- TASK GOAL: From the line containing "Collins Pant: none -> 3" through the last line of the records below, output every line exactly as it appears, but leave out the pictures.

§

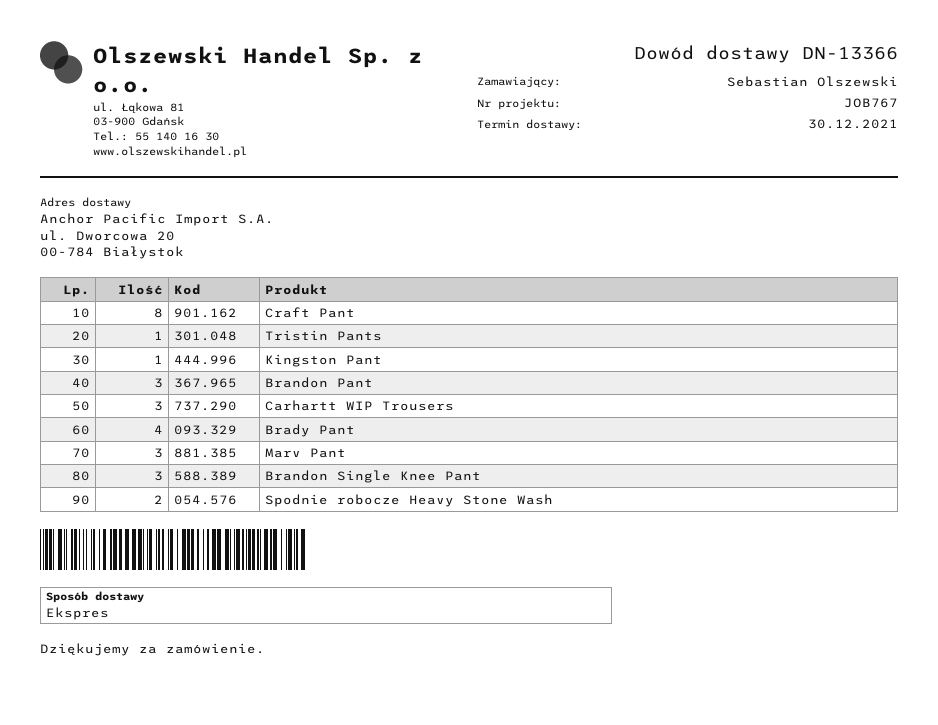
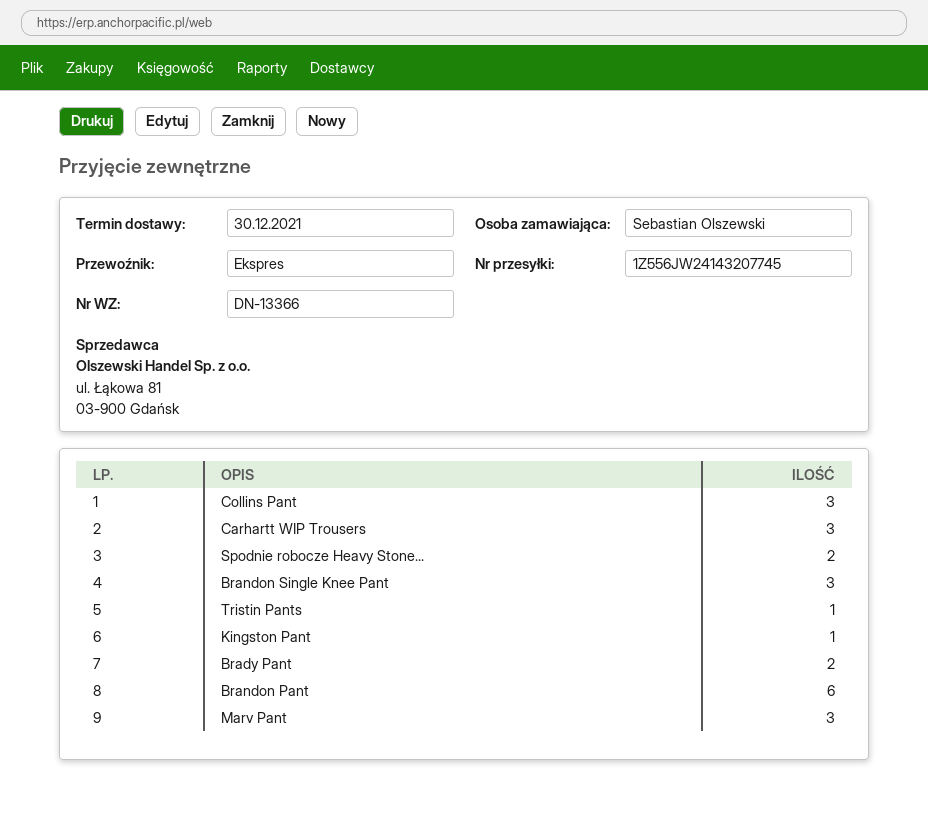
Craft Pant: 8 -> none
Brandon Pant: 3 -> 6
Brady Pant: 4 -> 2
Collins Pant: none -> 3

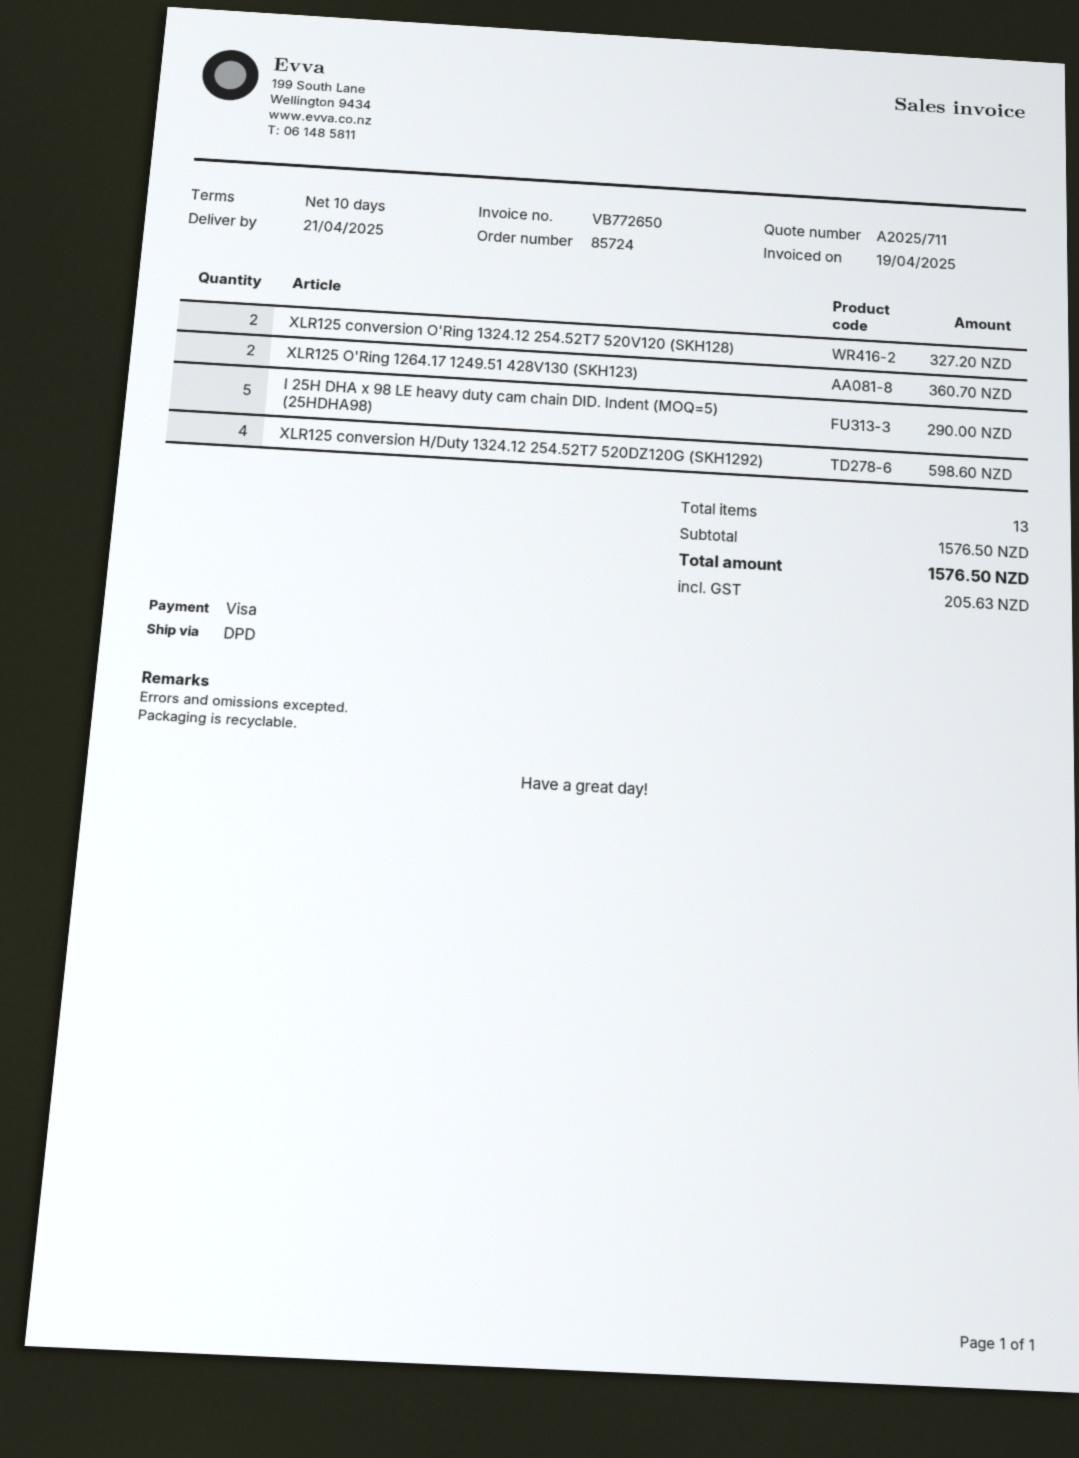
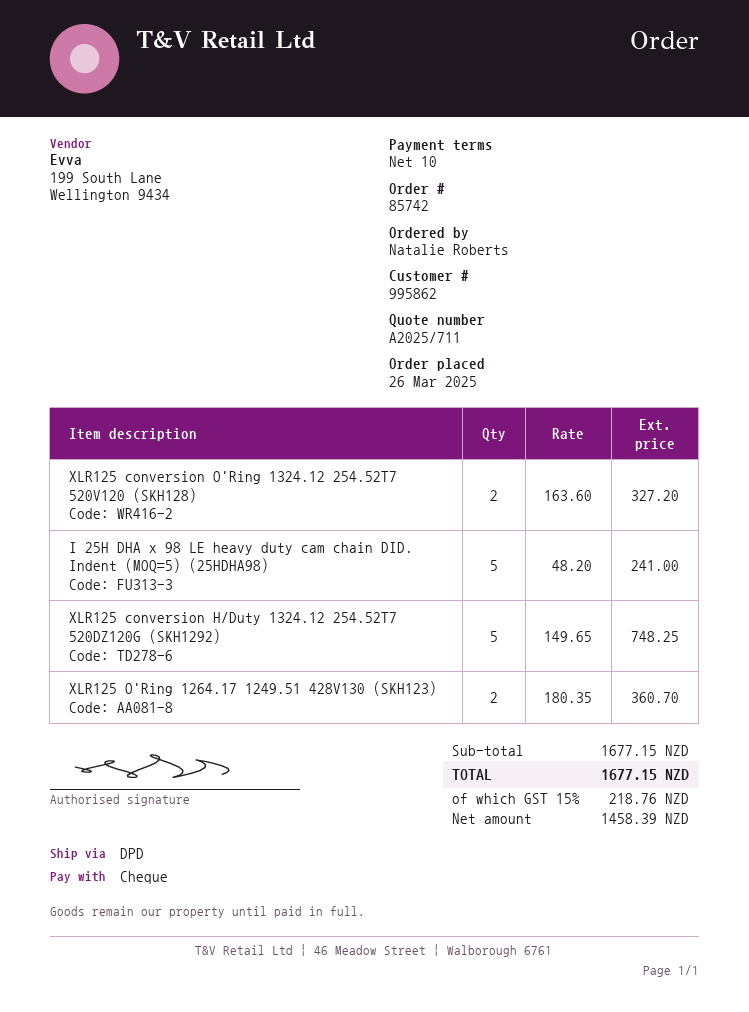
order number: 85724 -> 85742
payment method: Visa -> cheque
I 25H DHA x 98 LE heavy duty cam chain DID. Indent (MOQ=5) (25HDHA98): 5 for 290.00 -> 5 for 241.00
XLR125 conversion H/Duty 1324.12 254.52T7 520DZ120G (SKH1292): 4 for 598.60 -> 5 for 748.25
subtotal: 1576.50 -> 1677.15
tax: 205.63 -> 218.76
total: 1576.50 -> 1677.15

§

- RESULT OF THE TASK:
Collins Pant: none -> 3

order number: 85724 -> 85742
payment method: Visa -> cheque
I 25H DHA x 98 LE heavy duty cam chain DID. Indent (MOQ=5) (25HDHA98): 5 for 290.00 -> 5 for 241.00
XLR125 conversion H/Duty 1324.12 254.52T7 520DZ120G (SKH1292): 4 for 598.60 -> 5 for 748.25
subtotal: 1576.50 -> 1677.15
tax: 205.63 -> 218.76
total: 1576.50 -> 1677.15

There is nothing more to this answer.